##### Records

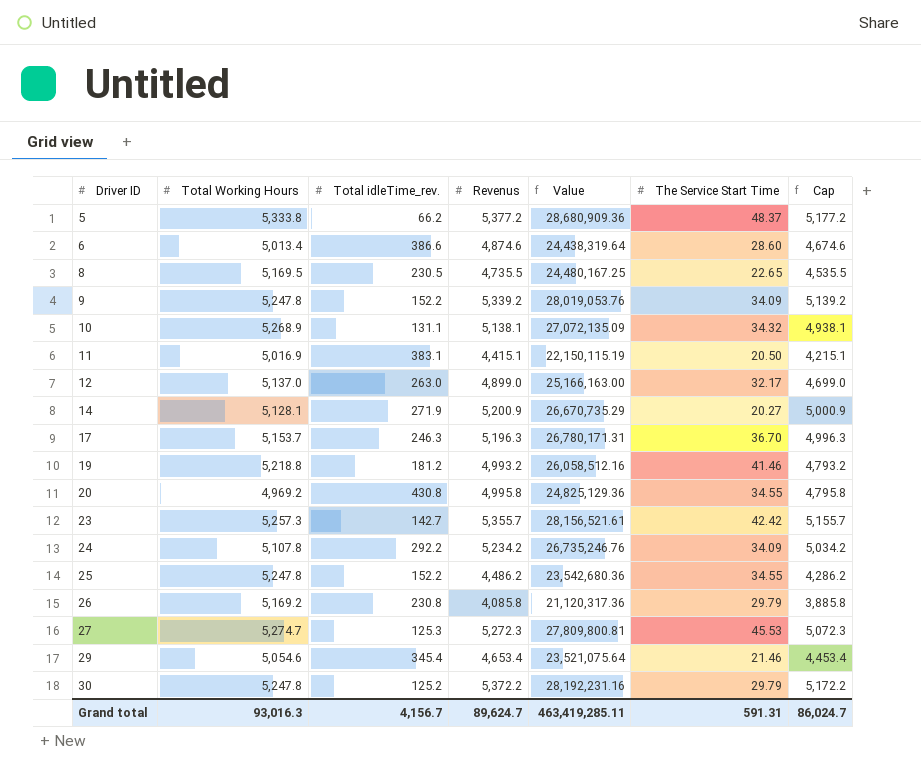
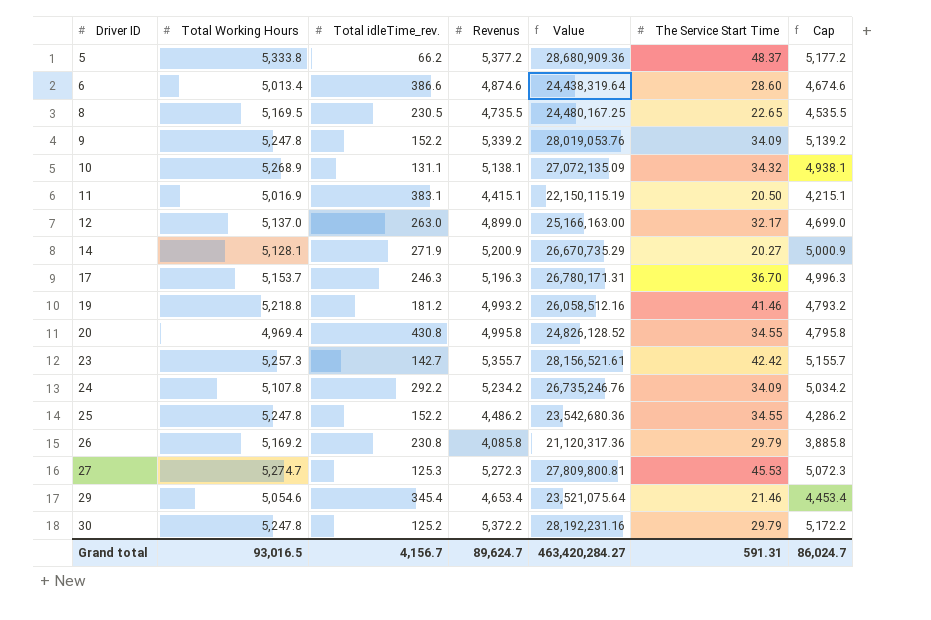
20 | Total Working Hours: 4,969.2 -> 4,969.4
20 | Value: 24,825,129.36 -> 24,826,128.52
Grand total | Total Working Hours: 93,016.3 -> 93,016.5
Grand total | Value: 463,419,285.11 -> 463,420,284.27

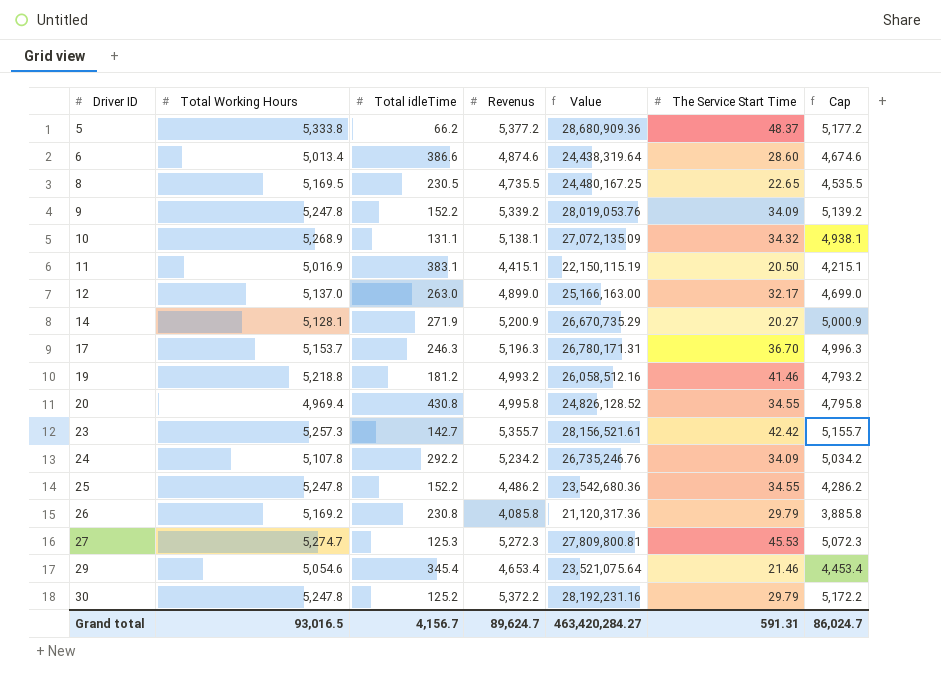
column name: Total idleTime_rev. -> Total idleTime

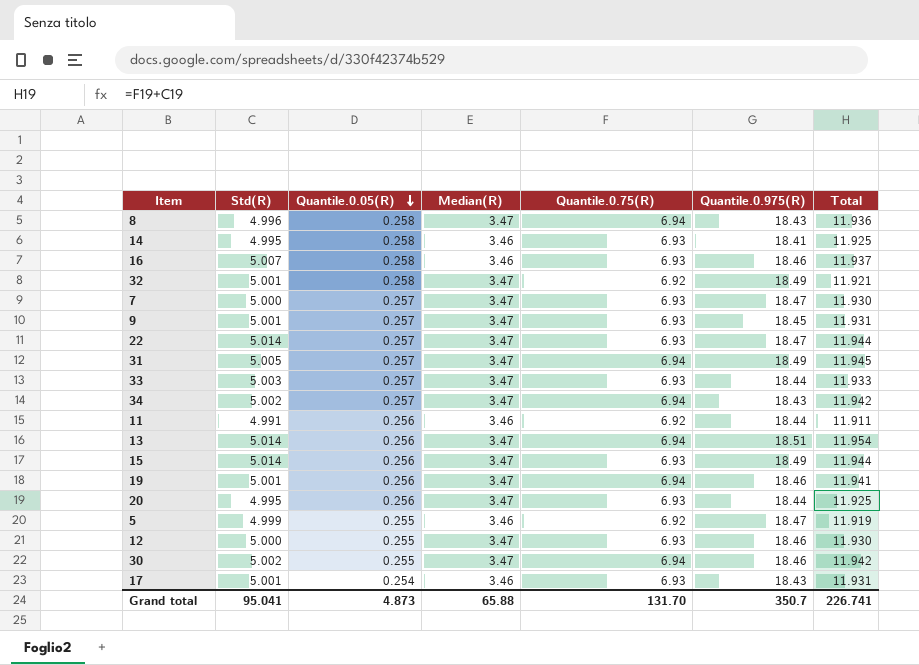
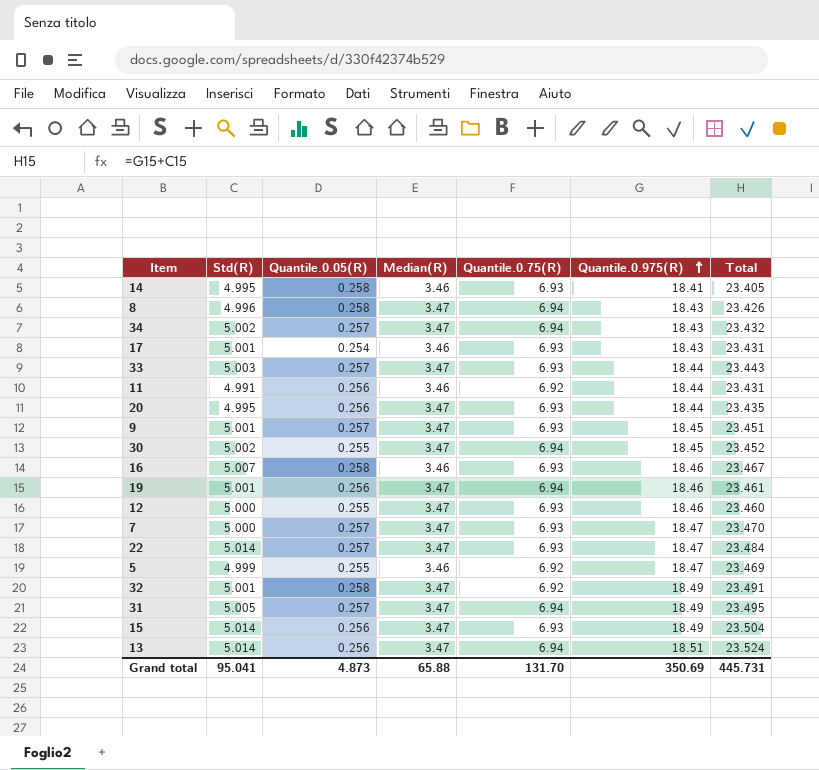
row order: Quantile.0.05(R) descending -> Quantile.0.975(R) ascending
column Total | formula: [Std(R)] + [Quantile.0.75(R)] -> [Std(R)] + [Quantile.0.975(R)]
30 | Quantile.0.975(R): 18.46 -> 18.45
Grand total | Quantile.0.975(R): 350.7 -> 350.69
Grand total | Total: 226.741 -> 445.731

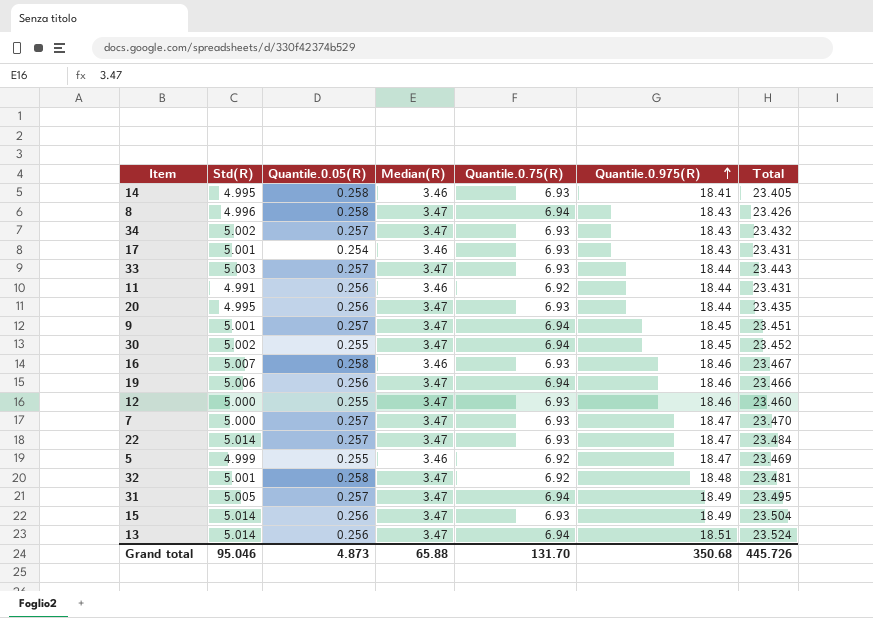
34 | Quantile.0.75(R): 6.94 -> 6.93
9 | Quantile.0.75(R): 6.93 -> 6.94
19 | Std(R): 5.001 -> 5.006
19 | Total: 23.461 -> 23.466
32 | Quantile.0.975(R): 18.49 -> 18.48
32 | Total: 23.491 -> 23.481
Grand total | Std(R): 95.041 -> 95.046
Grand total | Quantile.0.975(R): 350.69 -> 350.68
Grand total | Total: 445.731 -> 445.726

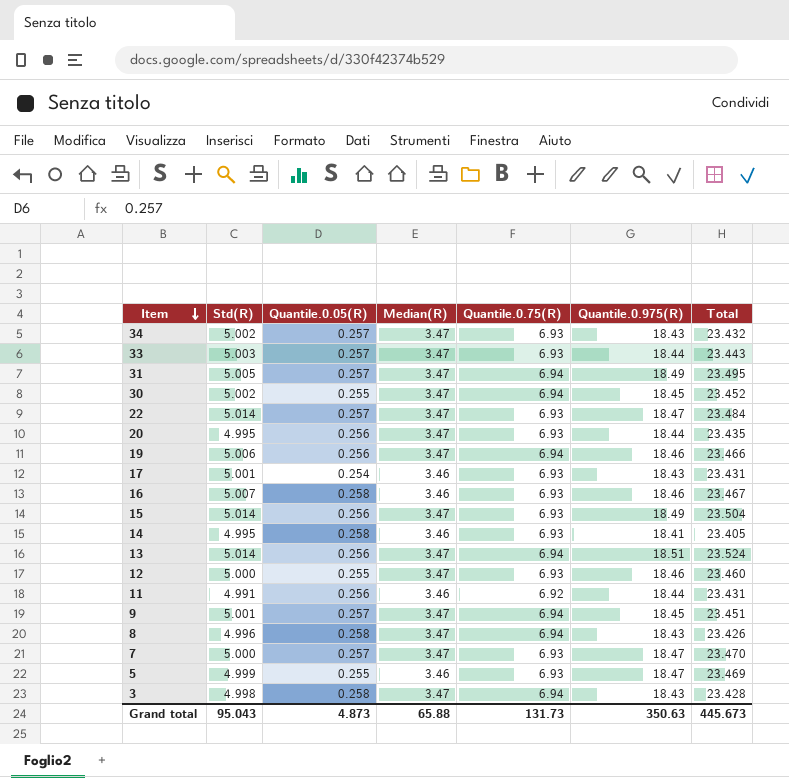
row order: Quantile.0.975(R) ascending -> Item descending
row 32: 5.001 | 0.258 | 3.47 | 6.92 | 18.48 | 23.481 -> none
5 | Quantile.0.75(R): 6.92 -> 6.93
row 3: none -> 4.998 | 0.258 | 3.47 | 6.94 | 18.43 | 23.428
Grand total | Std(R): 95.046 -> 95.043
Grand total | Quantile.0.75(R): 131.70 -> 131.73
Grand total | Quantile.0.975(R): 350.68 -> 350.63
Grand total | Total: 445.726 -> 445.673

##########
##### Records

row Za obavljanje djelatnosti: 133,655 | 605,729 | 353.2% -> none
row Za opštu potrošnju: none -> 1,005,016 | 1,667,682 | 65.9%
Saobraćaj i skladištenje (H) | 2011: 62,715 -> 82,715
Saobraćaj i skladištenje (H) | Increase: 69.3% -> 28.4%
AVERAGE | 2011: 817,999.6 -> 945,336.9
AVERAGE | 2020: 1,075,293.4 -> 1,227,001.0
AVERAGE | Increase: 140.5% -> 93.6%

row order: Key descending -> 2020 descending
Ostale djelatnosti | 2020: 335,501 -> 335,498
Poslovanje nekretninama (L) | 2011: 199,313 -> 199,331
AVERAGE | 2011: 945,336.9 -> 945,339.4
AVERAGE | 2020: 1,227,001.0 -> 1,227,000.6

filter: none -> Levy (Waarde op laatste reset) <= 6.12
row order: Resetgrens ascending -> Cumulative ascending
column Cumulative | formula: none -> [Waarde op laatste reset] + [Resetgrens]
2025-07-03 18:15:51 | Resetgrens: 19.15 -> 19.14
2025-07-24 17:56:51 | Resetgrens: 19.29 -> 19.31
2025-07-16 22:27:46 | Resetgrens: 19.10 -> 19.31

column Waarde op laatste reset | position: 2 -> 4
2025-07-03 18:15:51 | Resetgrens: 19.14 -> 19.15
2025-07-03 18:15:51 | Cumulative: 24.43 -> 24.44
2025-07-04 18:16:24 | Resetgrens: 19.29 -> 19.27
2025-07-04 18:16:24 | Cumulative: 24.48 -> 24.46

##########

**Problem statement:** Exact repeat of the material above: every line from the one with "20 | Value: 24,825,129.36 -> 24,826,128.52" through the one with "Grand total | Total: 445.726 -> 445.673", endpoints included, and nothing more. No pictures.

**Task response:**
20 | Value: 24,825,129.36 -> 24,826,128.52
Grand total | Total Working Hours: 93,016.3 -> 93,016.5
Grand total | Value: 463,419,285.11 -> 463,420,284.27

column name: Total idleTime_rev. -> Total idleTime

row order: Quantile.0.05(R) descending -> Quantile.0.975(R) ascending
column Total | formula: [Std(R)] + [Quantile.0.75(R)] -> [Std(R)] + [Quantile.0.975(R)]
30 | Quantile.0.975(R): 18.46 -> 18.45
Grand total | Quantile.0.975(R): 350.7 -> 350.69
Grand total | Total: 226.741 -> 445.731

34 | Quantile.0.75(R): 6.94 -> 6.93
9 | Quantile.0.75(R): 6.93 -> 6.94
19 | Std(R): 5.001 -> 5.006
19 | Total: 23.461 -> 23.466
32 | Quantile.0.975(R): 18.49 -> 18.48
32 | Total: 23.491 -> 23.481
Grand total | Std(R): 95.041 -> 95.046
Grand total | Quantile.0.975(R): 350.69 -> 350.68
Grand total | Total: 445.731 -> 445.726

row order: Quantile.0.975(R) ascending -> Item descending
row 32: 5.001 | 0.258 | 3.47 | 6.92 | 18.48 | 23.481 -> none
5 | Quantile.0.75(R): 6.92 -> 6.93
row 3: none -> 4.998 | 0.258 | 3.47 | 6.94 | 18.43 | 23.428
Grand total | Std(R): 95.046 -> 95.043
Grand total | Quantile.0.75(R): 131.70 -> 131.73
Grand total | Quantile.0.975(R): 350.68 -> 350.63
Grand total | Total: 445.726 -> 445.673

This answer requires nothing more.